Given the amicable goal of this essay, perhaps we should indicate some
broad areas of disagreement before plunging in. Like Fodor, we
conceive of individualistic cognitive psychology as requiring
structured internal states that have both content and causal role.
And like him, we believe that the postulation of such states is
empirically reasonable and that the success and structure of our
ordinary psychological concepts provides important evidence for it.
We are inclined, however, to think that Fodor's talk of the language
of thought and mentalese may encourage the assumption that the
internal structures are more language-like than there is any reason to
believe. And we worry about whether the notion of formality
coalesces conditions from a number of different areas that have less
in common than Fodor thinks that they do.
But
for the purposes of this paper we set aside these worries.
Other areas of disagreement concern questions of how the causal and
content properties of internal states relate to one another. An
important issue is the source of what we shall call the interpretive
function, which assigns contents to formally individuated mental
states. We sympathize with the aim and intent of approaches that see
content properties as ultimately reducible (in some weak sense) to
causal properties, with a role for information ``Wisconsin style.''
But we do not think that any such reduction to causal/informational
concepts can succeed. Our own view is a sort of naturalistic
functionalism that stresses functions and purposes--hence
the results of actions measured in terms of degree of success in
bringing about some specified condition--in the classification of
mental states. We are inclined to think, with Dennett, that the
distinction between merely attributed intentionality and real
intentionality can be understood within this framework, rather than
constituting a refutation of it. From this perspective, we try to
practice an approach that is an amalgam of the design-oriented
approach of work in artificial intelligence with H.P Grice's
conceptual creature construction.
This approach seeks to understand intentionality through
understanding the reasons that intentionalistic theories are useful in
dealing with (or designing) various systems, beginning with very
subhuman systems. We think that cognitive psychology depends on
naturalistic psychology and that Fodor's arguments against the
possibility of the latter are not very convincing.
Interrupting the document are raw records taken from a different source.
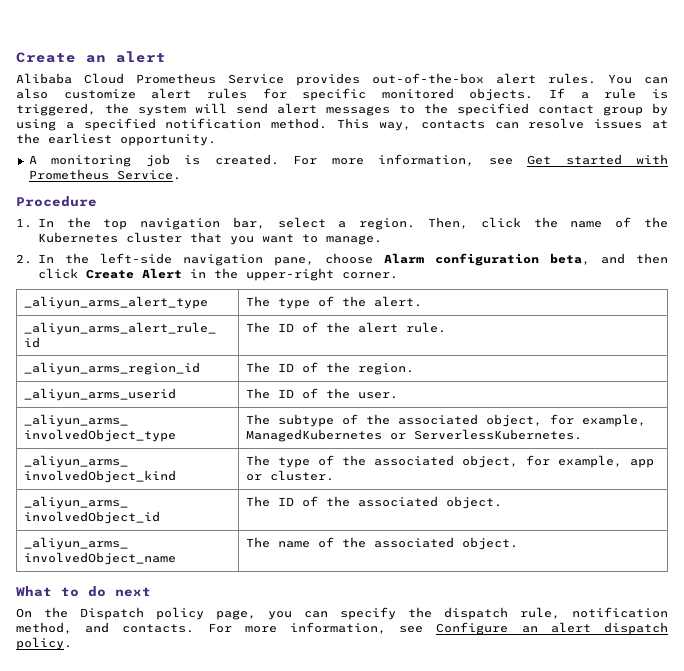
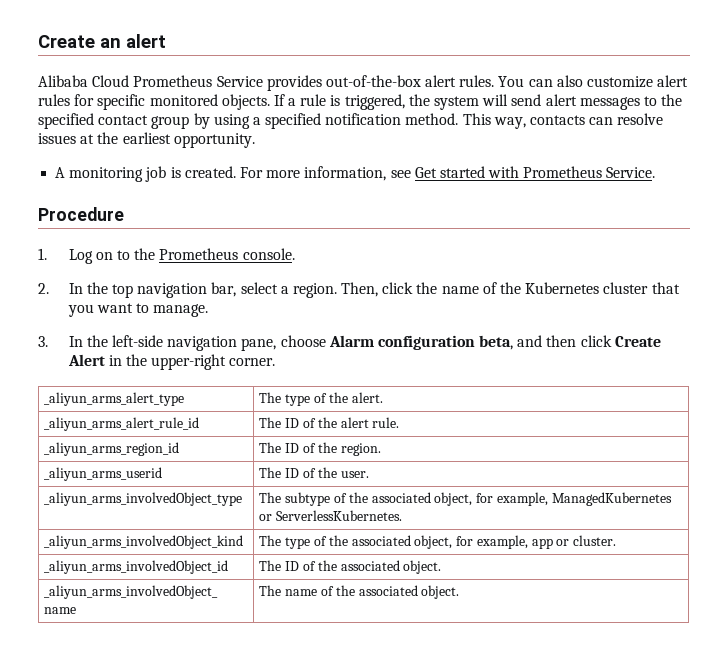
- 1. In the top navigation bar, select a region.
+ 1. Log on to the Prometheus console.
+ 2. In the top navigation bar, select a region.
- 2. In the left-side navigation pane, choose Alarm configuration beta, and then click Create Alert in the upper-right corner.
+ 3. In the left-side navigation pane, choose Alarm configuration beta, and then click Create Alert in the upper-right corner.
- What to do next
- On the Dispatch policy page, you can specify the dispatch rule, notification method, and contacts. For more information, see Configure an alert dispatch policy.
From both our perspective and Fodor's, it is necessary to have an account of how the contents and causal powers of the structured states of individuals intelligent beings can mesh in the way presupposed by common sense and by cognitive psychology. We try to provide such an account in this paper.
We shall look closely at an example that brings out the problems that concern us. Suppose Jerry wants to drink some decaffeinated coffee. He sees before him a brown cup, c; just a few seconds before, he had seen a brown cup being filled with what he believed was decaffeinated coffee. He moves his arm and hand in a complicated manner, grasping the cup, lifting it to his lips at an angle as he tilts his head a bit, and opens his mouth. Call this type of movement M for later reference. In Jerry's circumstances, this movement constitutes picking up the cup and bringing it to his lips. Gravity and his digestive system take over, and he gets what he wants. The explanation of Jerry's doings might go like this:
Why did Jerry decide to pick up the cup and bring it to his lips?He wanted to drink some decaffeinated coffee, and he believed that the cup in front of him was filled with decaffeinated coffee.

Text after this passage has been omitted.